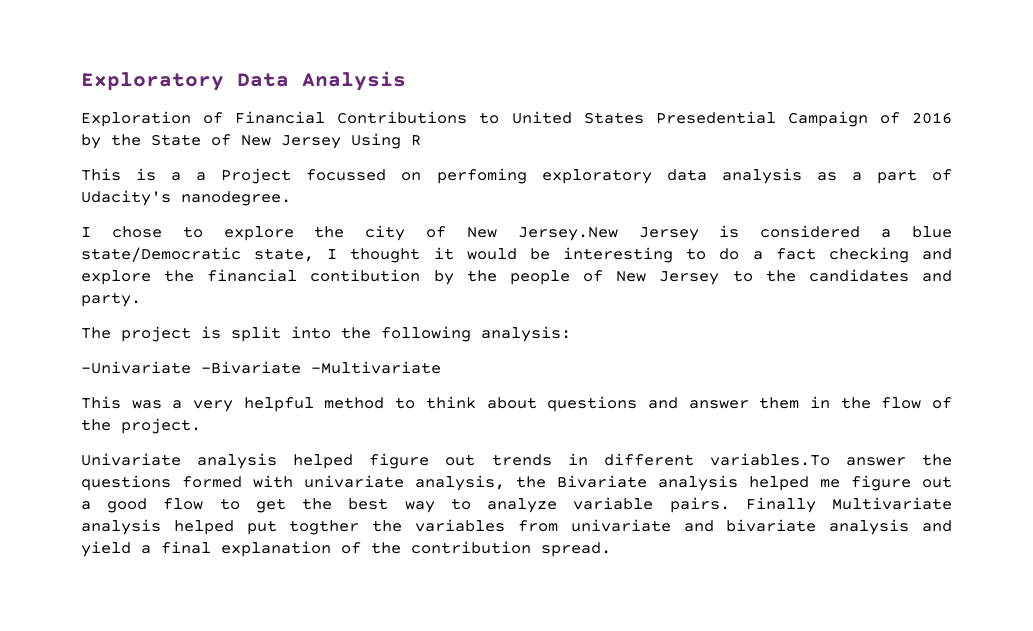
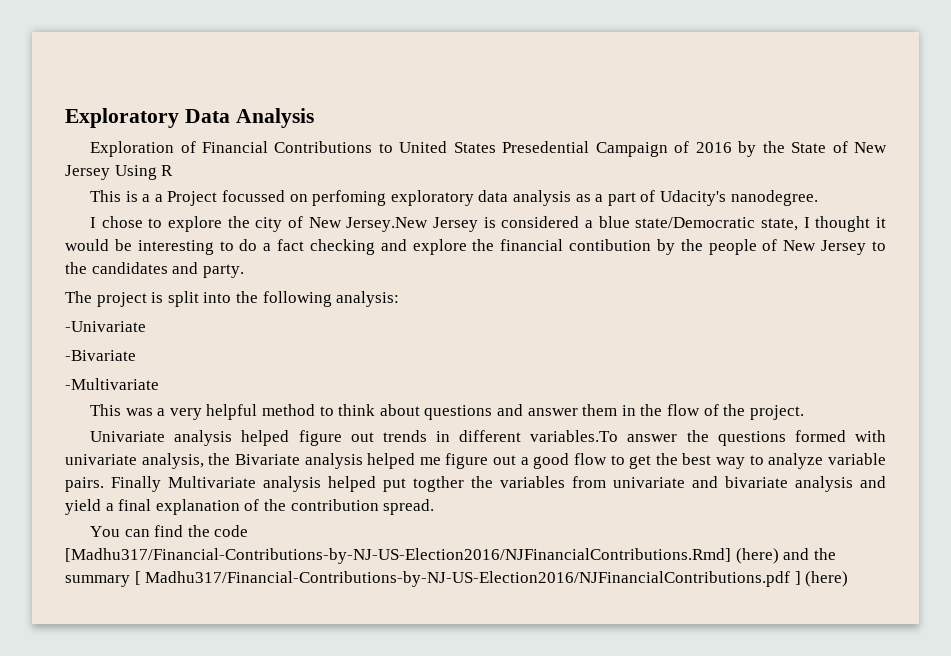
(191, 367) none -> (146, 326) //
(301, 367) none -> (136, 355) //
(611, 549) none -> [90,525,249,537] [65,548,836,564] [65,571,849,587] // You can find the code [Madhu317/Financial-Contributions-by-NJ-US-Election2016/NJFinancialContributions.Rmd] (here) and the summary [ Madhu317/Financial-Contributions-by-NJ-US-Election2016/NJFinancialContributions.pdf ] (here)

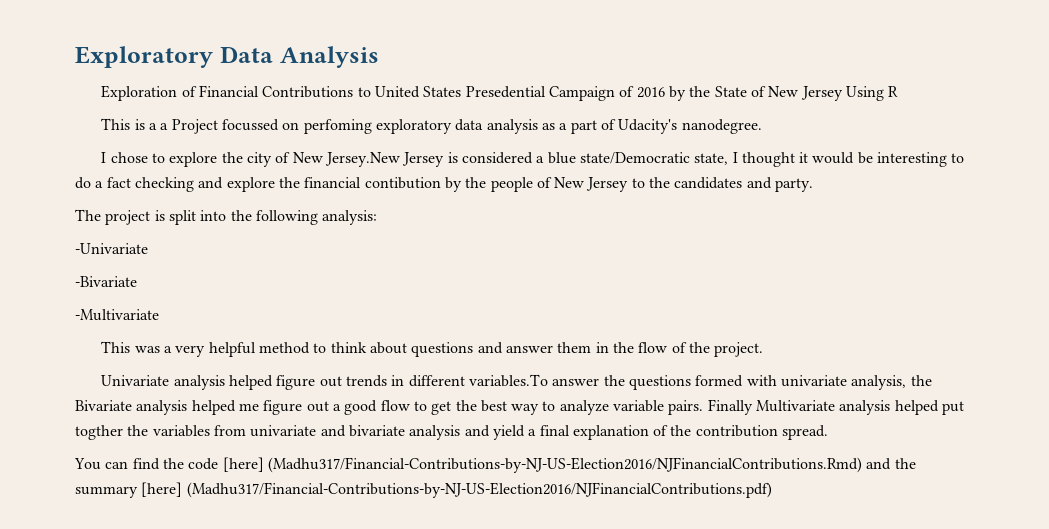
[65,548,779,564] [Madhu317/Financial-Contributions-by-NJ-US-Election2016/NJFinancialContributions.Rmd] (here) -> [222,457,862,473] [here] (Madhu317/Financial-Contributions-by-NJ-US-Election2016/NJFinancialContributions.Rmd)
[134,571,849,587] [ Madhu317/Financial-Contributions-by-NJ-US-Election2016/NJFinancialContributions.pdf ] (here) -> [141,482,772,498] [here] (Madhu317/Financial-Contributions-by-NJ-US-Election2016/NJFinancialContributions.pdf)

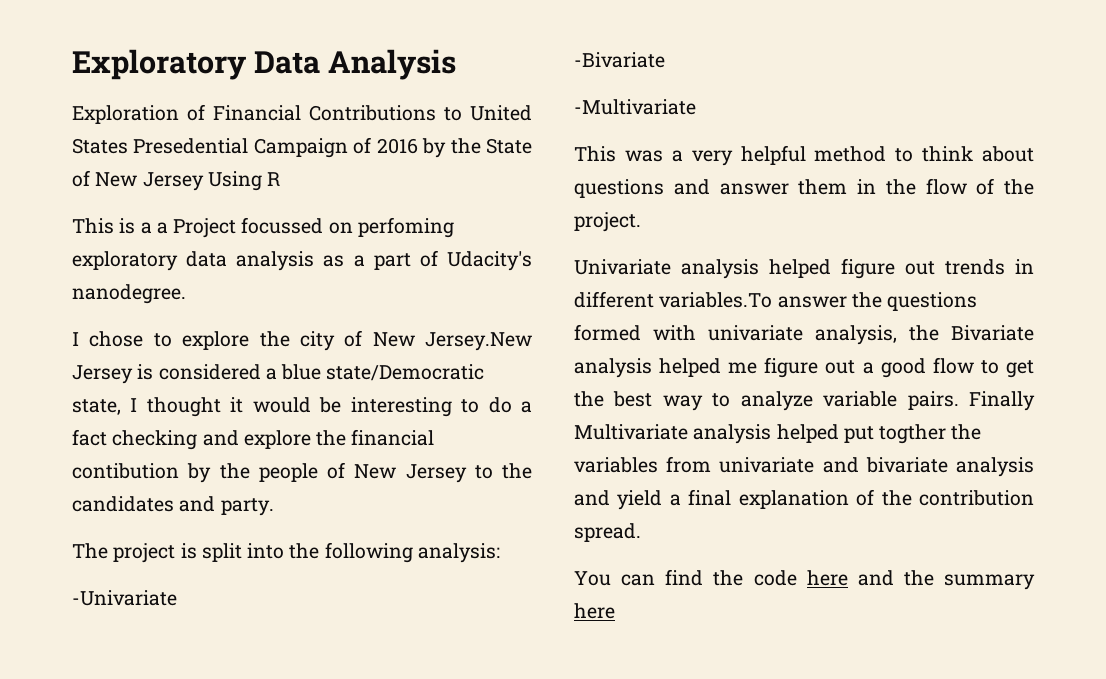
[222,457,862,473] [here] (Madhu317/Financial-Contributions-by-NJ-US-Election2016/NJFinancialContributions.Rmd) -> [806,570,848,586] here
[141,482,772,498] [here] (Madhu317/Financial-Contributions-by-NJ-US-Election2016/NJFinancialContributions.pdf) -> [574,603,615,619] here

* **Problem details**:
With the pictures left out, output exactly the lines that begin at the line containing "(611, 549) none" and end at the last line of the material.

* **Solution**:
(611, 549) none -> [90,525,249,537] [65,548,836,564] [65,571,849,587] // You can find the code [Madhu317/Financial-Contributions-by-NJ-US-Election2016/NJFinancialContributions.Rmd] (here) and the summary [ Madhu317/Financial-Contributions-by-NJ-US-Election2016/NJFinancialContributions.pdf ] (here)

[65,548,779,564] [Madhu317/Financial-Contributions-by-NJ-US-Election2016/NJFinancialContributions.Rmd] (here) -> [222,457,862,473] [here] (Madhu317/Financial-Contributions-by-NJ-US-Election2016/NJFinancialContributions.Rmd)
[134,571,849,587] [ Madhu317/Financial-Contributions-by-NJ-US-Election2016/NJFinancialContributions.pdf ] (here) -> [141,482,772,498] [here] (Madhu317/Financial-Contributions-by-NJ-US-Election2016/NJFinancialContributions.pdf)

[222,457,862,473] [here] (Madhu317/Financial-Contributions-by-NJ-US-Election2016/NJFinancialContributions.Rmd) -> [806,570,848,586] here
[141,482,772,498] [here] (Madhu317/Financial-Contributions-by-NJ-US-Election2016/NJFinancialContributions.pdf) -> [574,603,615,619] here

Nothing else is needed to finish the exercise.